70s country crossover heartthrob—ask your mom if you don’t believe me—Mac “Baby Don’t Get Hooked on Me” Davis, clad in a pair of the most bulbous Dockers known to man, is one of the few pathetic remnants left living in the real Oklahoma town of Nowata, where this was filmed on location, spending his days hanging around the front of his general store, talkin’ ‘bout high school football and, retreating to the announcer’s booth at night to talk ‘bout it some more. This guy is Mr. High School Football and he don’t care who knows it.

So, naturally, when he hears about the Mayor’s petition to shut down the school’s football program, he is so distraught that he literally BMs his pants and smears it on his face and walls and goes on a brutal counter-petition spree to little or no effect.

It seems the whole town reckons that the money can go to fund whatever other educational opportunities the less-athletic students might have in order to escape this soul-crushing burg of rural despair, granting them the mere glimmer of a hope that there’s more to life than this. But for Mac, it’s all about his wants and his needs and his constant desire to satiate this sociopathic drive to force everyone in this town love high school football as much as he does, community positives be damned.

Davis accomplishes this by hijacking a radio signal and creating a War of the World-type situation by broadcasting the play-by-play of a fictional Possums game.
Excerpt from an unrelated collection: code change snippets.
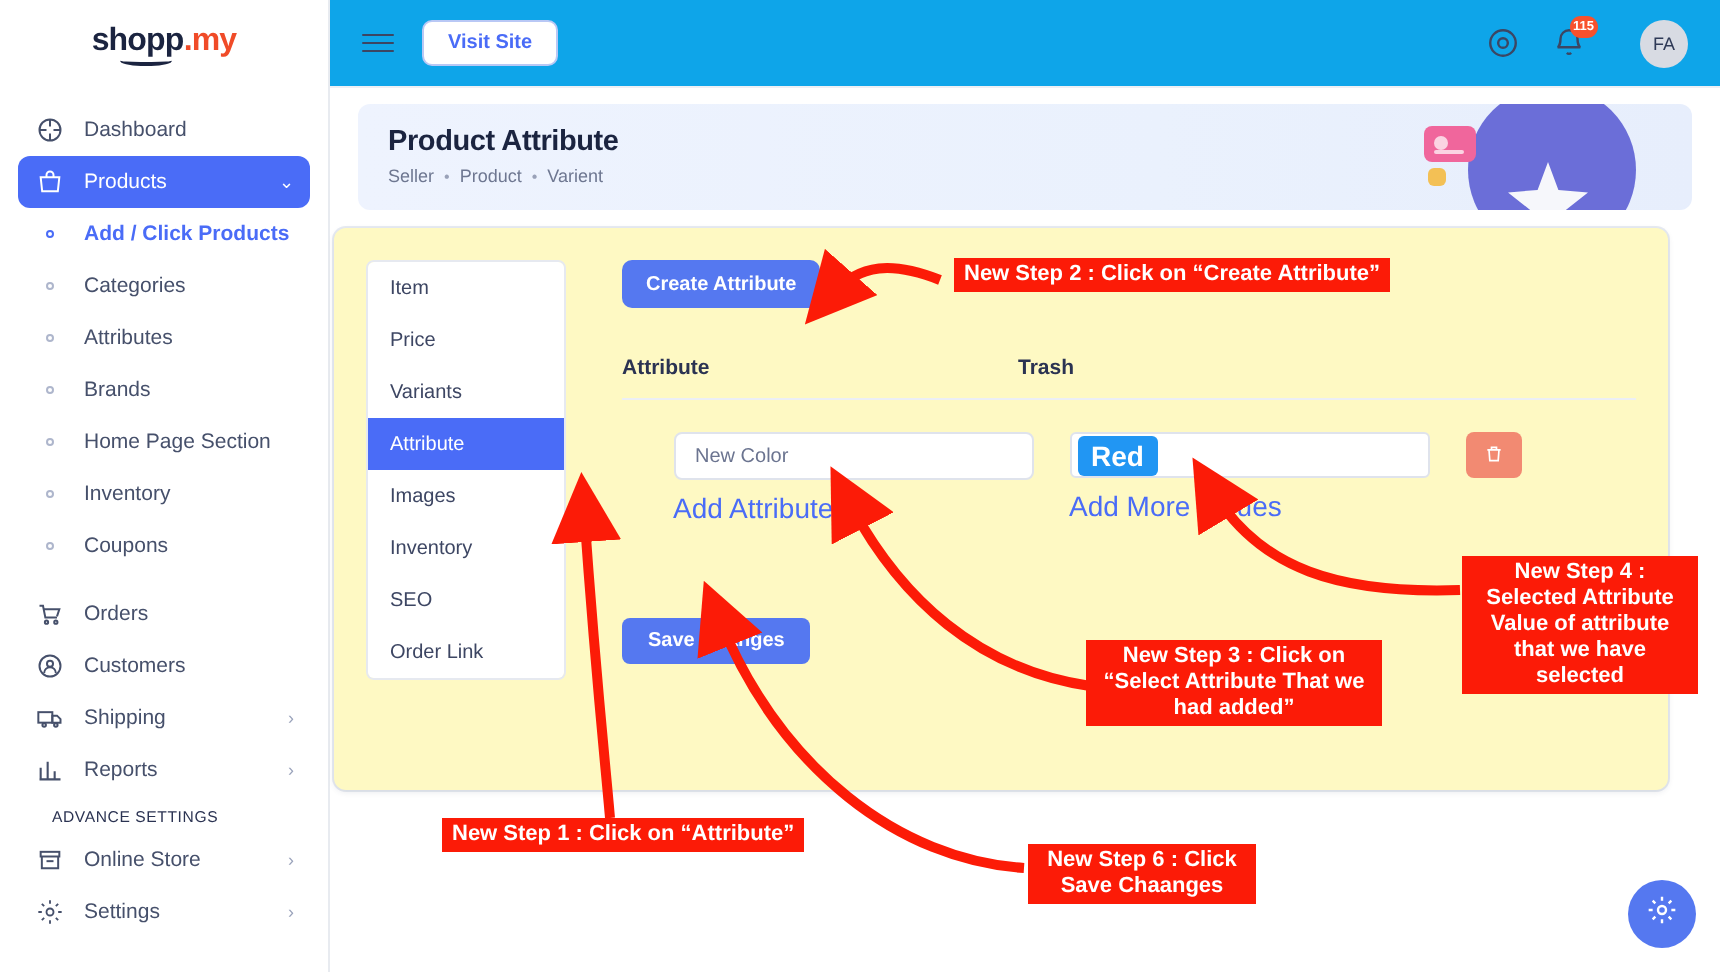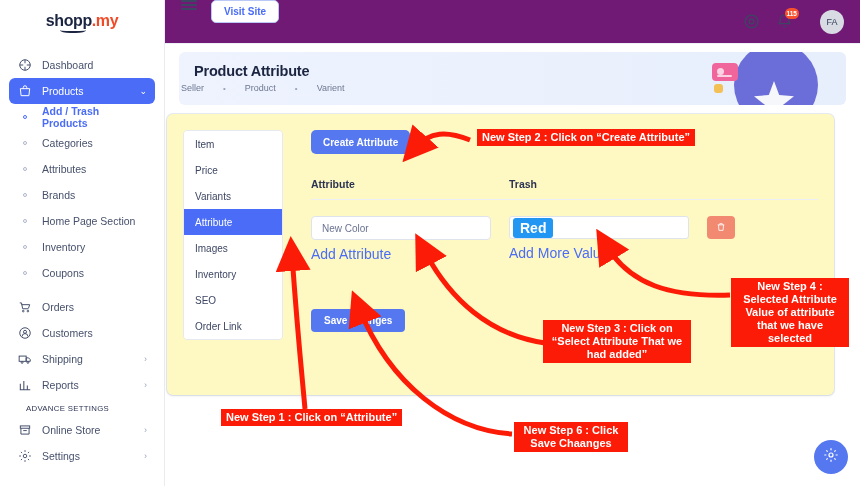--- a/index.html
+++ b/index.html
@@ -71,8 +71,8 @@
   
   .topbar {
     position: absolute; left: 165px; top: 0; width: 695px; height: 44px;
-    background: #701a75; border-bottom: 1px solid #edf0f5;
-    display: flex; padding: 0 16px;
+    background: #0ea5e9; border-bottom: 1px solid #edf0f5;
+    display: flex; align-items: center; padding: 16px 16px;
   }
   .hamb { width: 16px; display: flex; flex-direction: column; gap: 2.5px; cursor: pointer; }
   .hamb span { display: block; height: 1.6px; background: #3c4663; border-radius: 2px; }

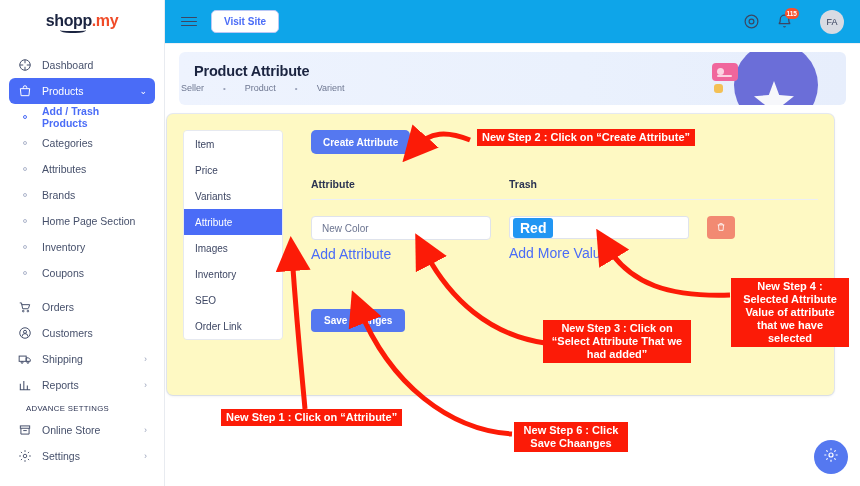--- a/index.html
+++ b/index.html
@@ -111,7 +111,7 @@
     border-radius: 6px; overflow: hidden;
   }
   .banner h1 { font-size: 14.5px; color: #1b2440; font-weight: 700; margin: 11px 0 0 15px; letter-spacing: -0.2px; }
-  .crumbs { margin: 4px 0 0 2px; font-size: 9px; color: #6e7791; display: flex; align-items: center; gap: 19px; }
+  .crumbs { margin: 4px 0 0 15px; font-size: 9px; color: #6e7791; display: flex; align-items: center; gap: 5px; }
   .crumbs .sep { font-size: 8px; color: #99a1b8; }
 
   .bnr-art { position: absolute; right: 24px; bottom: -22px; width: 112px; height: 76px; }

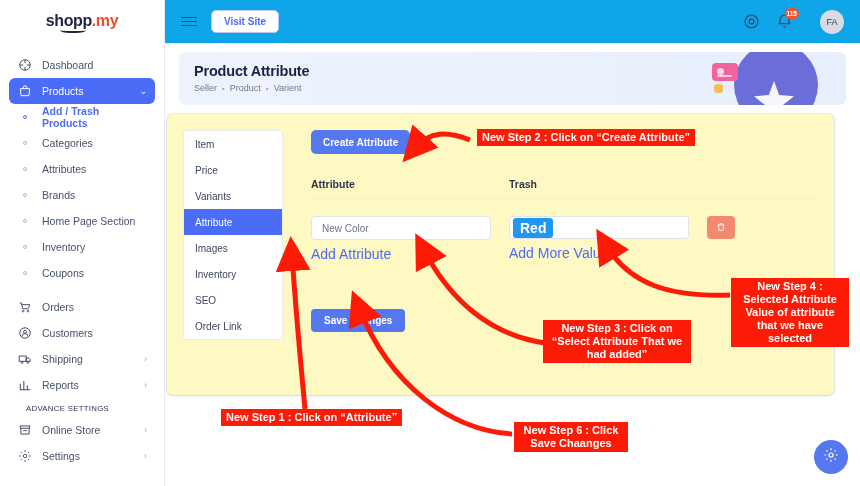--- a/index.html
+++ b/index.html
@@ -250,7 +250,7 @@
         <span class="dot">
             <i></i>
           </span>
-        <span>Add / Trash Products</span>
+        <span>Add / Click Products</span>
       </div>
       <div class="sub-item">
         <span class="dot">

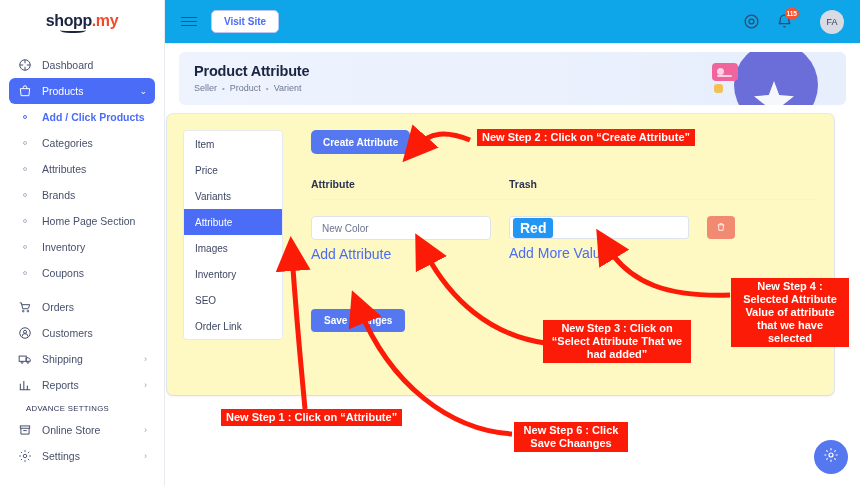--- a/index.html
+++ b/index.html
@@ -162,7 +162,7 @@
   .col-attr { width: 198px; }
   .col-vals { width: 198px; }
   .col-trash { width: 60px; }
-  .trow { display: flex; align-items: flex-start; padding-top: 16px; }
+  .trow { display: flex; align-items: flex-start; padding-top: 16px; justify-content: center; }
   .inp {
     width: 180px; height: 24px; border: 1px solid #dfe3ec; border-radius: 4px;
     background: #fff; font-size: 10px; color: #3d4663; padding: 0 10px;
Instead of justifiably rioting and throwing bricks into shop windows all up and down Main Street, mass-hallucinations and placating insanity takes hold as the entire town of Nowata is immediately falling head-over-heels for the ruse, the lie inspiring the barren wasteland to come together as one and feel that sense of dead American pride if only for one more brief, orgasmic moment.

This town team spirit can only last so long, however: self-storage mogul Barry Switzer shows up as the coach of Plattville and, as according to the rules of faux-football, demands total retribution in the form of a real-life real-live one-last-game of sorts.

Cue the inspirationally swelling score and cameos from Bob Barry and Linda Cavanaugh as Davis puts a team together in a little over a week and, even though it comes down to the wire, spiritually wins the big game for the little town, as a cornpone-swilling Switzer throws his hat on the ground in slack-jawed disbelief and the town’s love (and funding) of the sport of kings is restored, new Saxon Algebra II books be damned.

Besides the perpetually overacting Switzer, this thing is loaded with stars: Andrew (Simon, King of the Witches) Prine, Cynthia (Arthur 2: On the Rocks) Sikes, Jay (The Boy Who Could Fly) Underwood and my former Classen SAS drama teacher, whom you may remember from my Twister review, in a one second wordless cameo as the Mayor’s wife, insuring her at least another five years of bragging rights to her Tiny Tots.

As the clock runs out, when it comes to high school football flicks, Possums ain’t no Friday Night Lights, but it definitely works as a Saturday afternoon waste of time, a nice little preamble before the big Bedlam battle starts, unless you’re me, of course—I’ll probably just be in bed all day listening to Disintegration and tearfully wondering why no one ever invites me to their game-day parties.